Once you find the line that contains "143 es el predeterminado." in the entries below, give it again along with every following line, unchanged, through the final one.

Before-and-after change data
"""

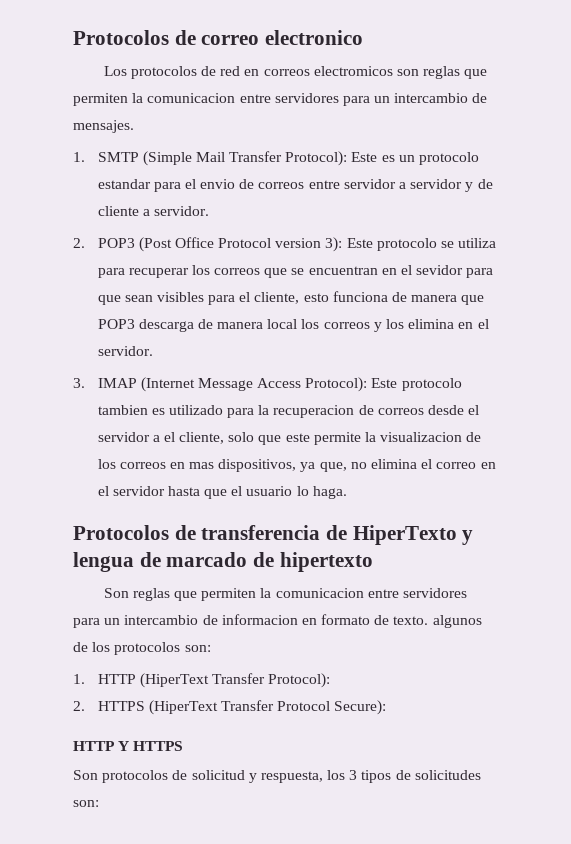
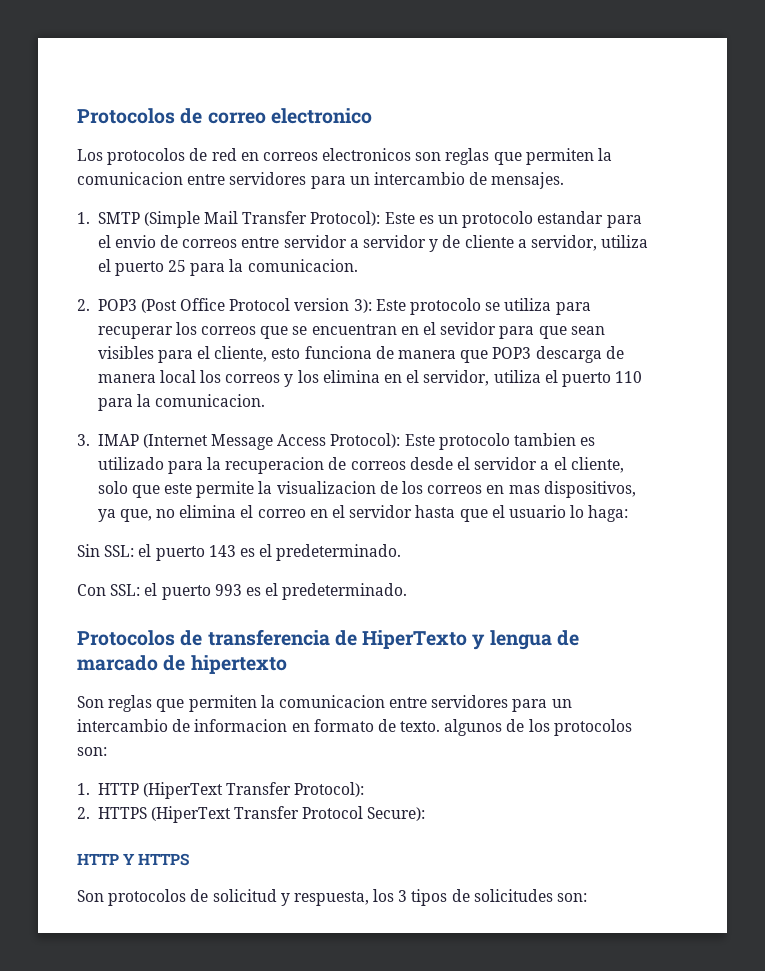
- Los protocolos de red en correos electromicos son reglas que permiten la comunicacion entre servidores para un intercambio de mensajes.
+ Los protocolos de red en correos electronicos son reglas que permiten la comunicacion entre servidores para un intercambio de mensajes.
- 1. SMTP (Simple Mail Transfer Protocol): Este es un protocolo estandar para el envio de correos entre servidor a servidor y de cliente a servidor.
+ 1. SMTP (Simple Mail Transfer Protocol): Este es un protocolo estandar para el envio de correos entre servidor a servidor y de cliente a servidor, utiliza el puerto 25 para la comunicacion.
- 2. POP3 (Post Office Protocol version 3): Este protocolo se utiliza para recuperar los correos que se encuentran en el sevidor para que sean visibles para el cliente, esto funciona de manera que POP3 descarga de manera local los correos y los elimina en el servidor.
+ 2. POP3 (Post Office Protocol version 3): Este protocolo se utiliza para recuperar los correos que se encuentran en el sevidor para que sean visibles para el cliente, esto funciona de manera que POP3 descarga de manera local los correos y los elimina en el servidor, utiliza el puerto 110 para la comunicacion.
- 3. IMAP (Internet Message Access Protocol): Este protocolo tambien es utilizado para la recuperacion de correos desde el servidor a el cliente, solo que este permite la visualizacion de los correos en mas dispositivos, ya que, no elimina el correo en el servidor hasta que el usuario lo haga.
+ 3. IMAP (Internet Message Access Protocol): Este protocolo tambien es utilizado para la recuperacion de correos desde el servidor a el cliente, solo que este permite la visualizacion de los correos en mas dispositivos, ya que, no elimina el correo en el servidor hasta que el usuario lo haga:
+ Sin SSL: el puerto 143 es el predeterminado.
+ Con SSL: el puerto 993 es el predeterminado.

"""

◆ **WRITTEN ANSWER**
+ Sin SSL: el puerto 143 es el predeterminado.
+ Con SSL: el puerto 993 es el predeterminado.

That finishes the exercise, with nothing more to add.